(Input material)
┄┄┄┄┄┄┄┄┄┄

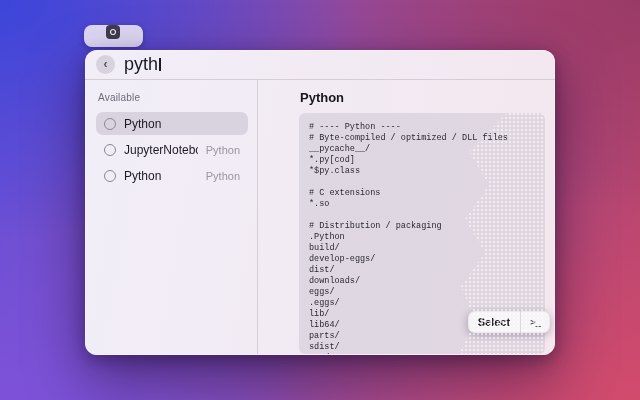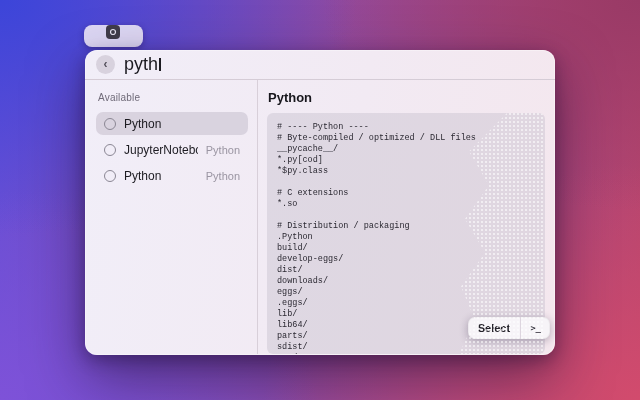--- a/index.html
+++ b/index.html
@@ -50,21 +50,21 @@
   .back-btn {
     width:19px; height:19px; border-radius:50%; background:#d8d2de;
     display:flex; align-items:center; justify-content:center;
     font-size:12px; font-weight:700; color:#55515c; cursor:default;
     line-height:1; padding-bottom:1px;
   }
   .search-text { font-size:18px; font-weight:500; color:#1b1a20; display:flex; align-items:center; }
   .caret { width:1.5px; height:13px; background:#1b1a20; margin-left:1px; }
 
   
-  .content { display:flex; height:274px; }
+  .content { display:flex; height:274px;gap:32px; }
 
   .sidebar {
     width:173px; flex:0 0 173px; border-right:1px solid #d8cfd9;
     padding:10px 9px 0 11px;
   }
   .section-label { font-size:10px; color:#6f6a78; margin:2px 0 9px 2px; letter-spacing:.2px; }
   .list-item {
     height:23px; border-radius:7px; display:flex; align-items:center;
     gap:8px; padding:0 8px; margin-bottom:3px;
   }
@@ -90,21 +90,21 @@
   .dots {
     position:absolute; z-index:1; top:0; right:0; bottom:0; width:100px;
     background-image:radial-gradient(circle at 1px 1px, rgba(255,255,255,0.65) 0.9px, rgba(255,255,255,0) 1.2px);
     background-size:4px 4px;
     clip-path:polygon(62% 0,100% 0,100% 100%,14% 100%,30% 86%,16% 72%,40% 58%,20% 44%,44% 30%,24% 16%);
     opacity:.85;
   }
 
   
   .action-bar {
-    position:absolute; right:5px; bottom:16px; height:22px;
+    position:absolute; right:5px; bottom:22px; height:22px;
     display:flex; align-items:stretch; border-radius:7px; overflow:hidden;
     background:#f7f4f8; box-shadow:0 2px 8px rgba(30,15,50,0.3), inset 0 0 0 1px rgba(0,0,0,0.04);
   }
   .select-btn {
     display:flex; align-items:center; padding:0 10px;
     font-size:11px; font-weight:700; color:#25232b;
   }
   .terminal-btn {
     display:flex; align-items:center; padding:0 9px;
     border-left:1px solid #ddd5df;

┄┄┄┄┄┄┄┄┄┄

(What the exercise asks)
Only the lines from the one containing "background-size:4px 4px;" through the last line of the material should be returned, each one exactly as written.

(Finished exercise)
     background-size:4px 4px;
     clip-path:polygon(62% 0,100% 0,100% 100%,14% 100%,30% 86%,16% 72%,40% 58%,20% 44%,44% 30%,24% 16%);
     opacity:.85;
   }
 
   
   .action-bar {
-    position:absolute; right:5px; bottom:16px; height:22px;
+    position:absolute; right:5px; bottom:22px; height:22px;
     display:flex; align-items:stretch; border-radius:7px; overflow:hidden;
     background:#f7f4f8; box-shadow:0 2px 8px rgba(30,15,50,0.3), inset 0 0 0 1px rgba(0,0,0,0.04);
   }
   .select-btn {
     display:flex; align-items:center; padding:0 10px;
     font-size:11px; font-weight:700; color:#25232b;
   }
   .terminal-btn {
     display:flex; align-items:center; padding:0 9px;
     border-left:1px solid #ddd5df;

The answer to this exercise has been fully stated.